En la Cuenca del Segura, que afecta a la provincia de Albacete, la cuestión clave es la escasez estructural de recursos, ya que esta provincia supone el 25 por ciento de la superficie de la cuenca, pero solo recibe el 10 por ciento del agua. Los regantes piden diferenciar el regadío de apoyo a leñosos, revisar datos de masas de agua, una red adecuada de piezómetros con datos fiables, programas proporcionales y flexibilidad, compensaciones y un enfoque territorial justo.
Por su parte, la Cuenca del Júcar, que afecta a Albacete y Cuenca, es una cuenca estratégica para Castilla-La Mancha, ya que el 71 por ciento de la misma pertenece a la región. Existe preocupación por los recortes del 35% y renovaciones de concesiones sujetas al consumo pasado, así como por las reservas hídricas sin adjudicar y una sensación de desequilibrio territorial por las transferencias hacia la costa.

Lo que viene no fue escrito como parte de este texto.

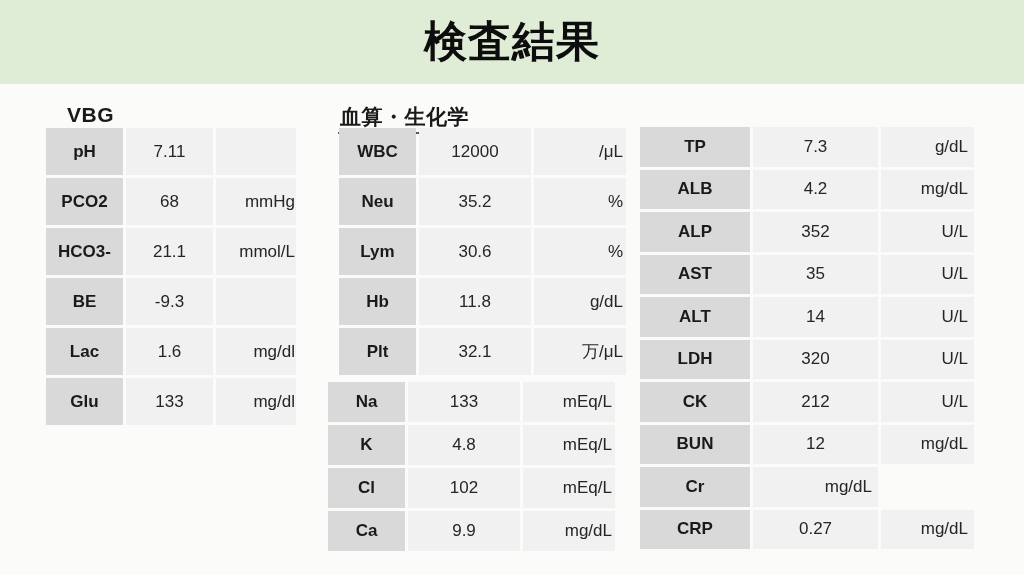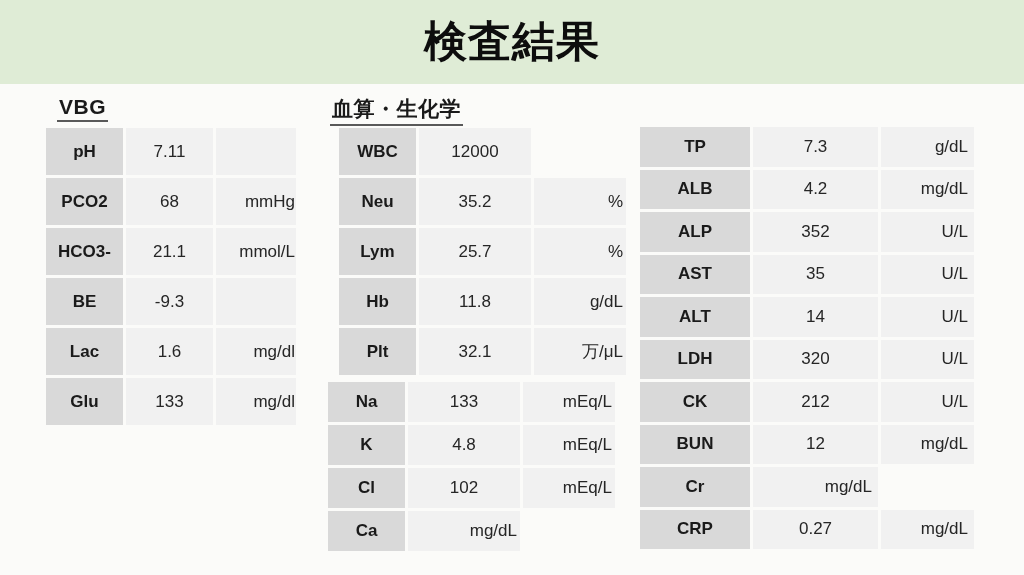--- a/index.html
+++ b/index.html
@@ -23,21 +23,21 @@
     height: 84px; line-height: 82px;
     text-align: center;
     font-size: 43px; font-weight: bold;
     color: #0d0d0d;
     letter-spacing: 1px;
   }
 
   
   .sec-heading {
     position: absolute;
-    margin: 4px;
+    margin: 12px;
     font-size: 21px; font-weight: bold;
     color: #1a1a1a;
   }
   .sec-heading span {
     display: inline-block;
     padding: 0 2px 1px 2px;
     border-bottom: 2px solid #595959;
     letter-spacing: 0.5px;
   }
   .sec-vbg  { left: 53px;  top: 91px; }
@@ -117,29 +117,30 @@
       <div class="trow">
         <div class="cell label">Glu</div>
         <div class="cell value">133</div>
         <div class="cell unit">mg/dl</div>
       </div>
     </div>
   <div class="table tbl-cbc">
       <div class="trow">
         <div class="cell label">WBC</div>
         <div class="cell value">12000</div>
+        <div class="cell unit">/μL</div>
       </div>
       <div class="trow">
         <div class="cell label">Neu</div>
         <div class="cell value">35.2</div>
         <div class="cell unit">%</div>
       </div>
       <div class="trow">
         <div class="cell label">Lym</div>
-        <div class="cell value">25.7</div>
+        <div class="cell value">30.6</div>
         <div class="cell unit">%</div>
       </div>
       <div class="trow">
         <div class="cell label">Hb</div>
         <div class="cell value">11.8</div>
         <div class="cell unit">g/dL</div>
       </div>
       <div class="trow">
         <div class="cell label">Plt</div>
         <div class="cell value">32.1</div>
@@ -157,20 +158,21 @@
         <div class="cell value">4.8</div>
         <div class="cell unit">mEq/L</div>
       </div>
       <div class="trow">
         <div class="cell label">Cl</div>
         <div class="cell value">102</div>
         <div class="cell unit">mEq/L</div>
       </div>
       <div class="trow">
         <div class="cell label">Ca</div>
+        <div class="cell value">9.9</div>
         <div class="cell unit">mg/dL</div>
       </div>
     </div>
   <div class="table tbl-chem">
       <div class="trow">
         <div class="cell label">TP</div>
         <div class="cell value">7.3</div>
         <div class="cell unit">g/dL</div>
       </div>
       <div class="trow">

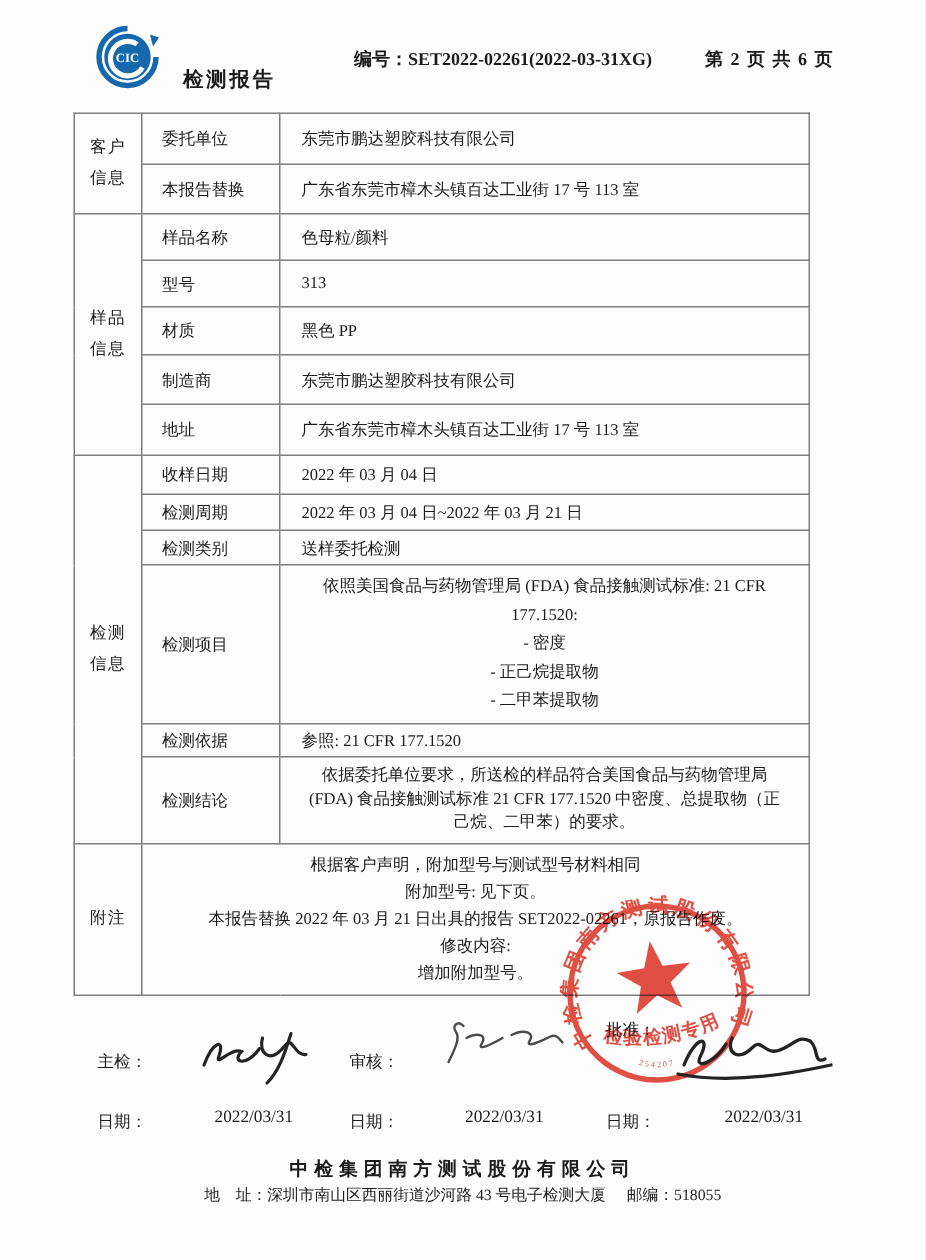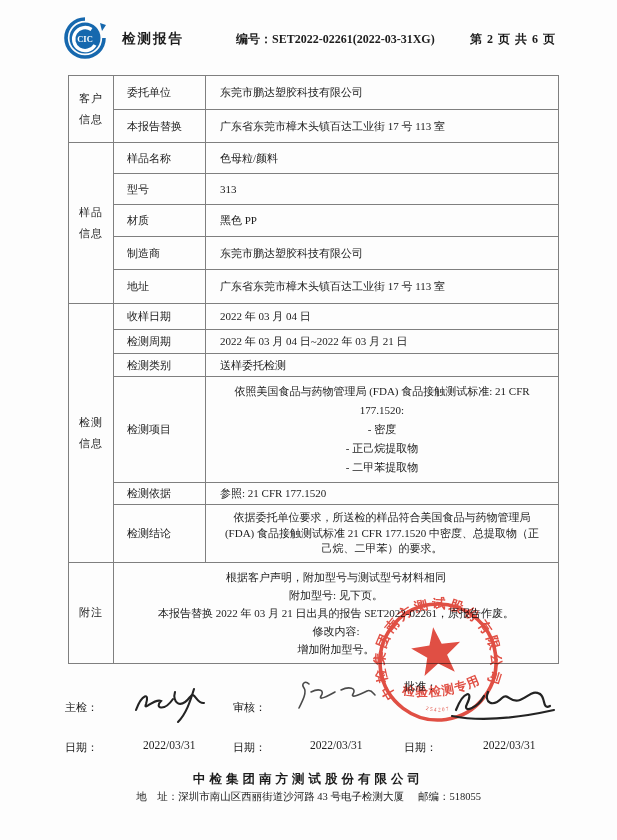--- a/index.html
+++ b/index.html
@@ -4,25 +4,25 @@
 <style>
   * { margin:0; padding:0; box-sizing:border-box; }
   html,body { background:#e8e8e8; }
   .page {
     position:relative; width:617px; height:840px; margin:0 auto;
     background:#fdfdfd; overflow:hidden;
     font-family:"Liberation Serif", serif; color:#1c1c1c;padding-left:23px;
   }
   
   .hdr-logo { position:absolute; left:62px; top:15px; width:46px; height:46px; }
-  .hdr-title { position:absolute; left:122px; top:30px; font-size:13.5px; font-weight:bold; letter-spacing:2px; }
+  .hdr-title { position:absolute; left:122px; top:44px; font-size:13.5px; font-weight:bold; letter-spacing:2px; }
   .hdr-no { position:absolute; left:236px; top:31px; font-size:12px; font-weight:bold; }
   .hdr-page { position:absolute; right:61px; top:31px; font-size:12px; font-weight:bold; letter-spacing:1px; }
   
-  table.rpt { position:absolute; left:68px; top:75px; width:491px; border-collapse:collapse; table-layout:fixed;font-family:Liberation Serif, serif; }
+  table.rpt { position:absolute; left:49px; top:75px; width:491px; border-collapse:collapse; table-layout:fixed;font-family:Liberation Serif, serif; }
   table.rpt td { border:1px solid #7f7f7f; font-size:11px; vertical-align:middle; }
   td.sec { width:45px; text-align:center; }
   td.sec .vlab { display:inline-block; width:26px; line-height:21px; letter-spacing:1px; }
   td.flab { width:92px; padding-left:13px; }
   td.fval { padding-left:14px; padding-right:8px; }
   td.multi { padding:5px 14px 5px 14px; vertical-align:middle;text-align:center; }
   .mline { line-height:19px; }
   .concl { line-height:15.5px; text-align:justify; }
   .noteline { line-height:18px; }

Compromiso del Gobierno regional
El consejero ha explicado que "estamos trabajando para ver jurídica y administrativamente cómo afrontar el reto de la Directiva Marco del Agua, puesto que en esta ocasión está perjudicando seriamente el desarrollo futuro". En este sentido, ha avanzado que el presidente "darán noticias próximamente de qué actuaciones vamos a llevar a tal efecto desde el Gobierno regional".
Martínez Lizán ha defendido una normativa europea que "no vacíe el medio rural", que sea diferenciada y adaptada a cada territorio, que priorice la modernización, la reutilización y la eficiencia; que refuerce la gobernanza y la cogestión con los regantes y, por último, que garantice la sostenibilidad ambiental sin destruir la viabilidad económica del campo.
Proceso de alegaciones abierto
El consejero ha detallado que en este momento está abierto el proceso de alegaciones, al que tanto los representantes de las diferentes comunidades como la propia Administración "van a presentar alegaciones a este esquema de temas importantes". Ha expresado su esperanza en que "la coherencia y la razón imperen en el futuro proceso de planificación", fundamental para mantener esa actividad socioeconómica que genera vida, empleo y mantiene vivos los pueblos.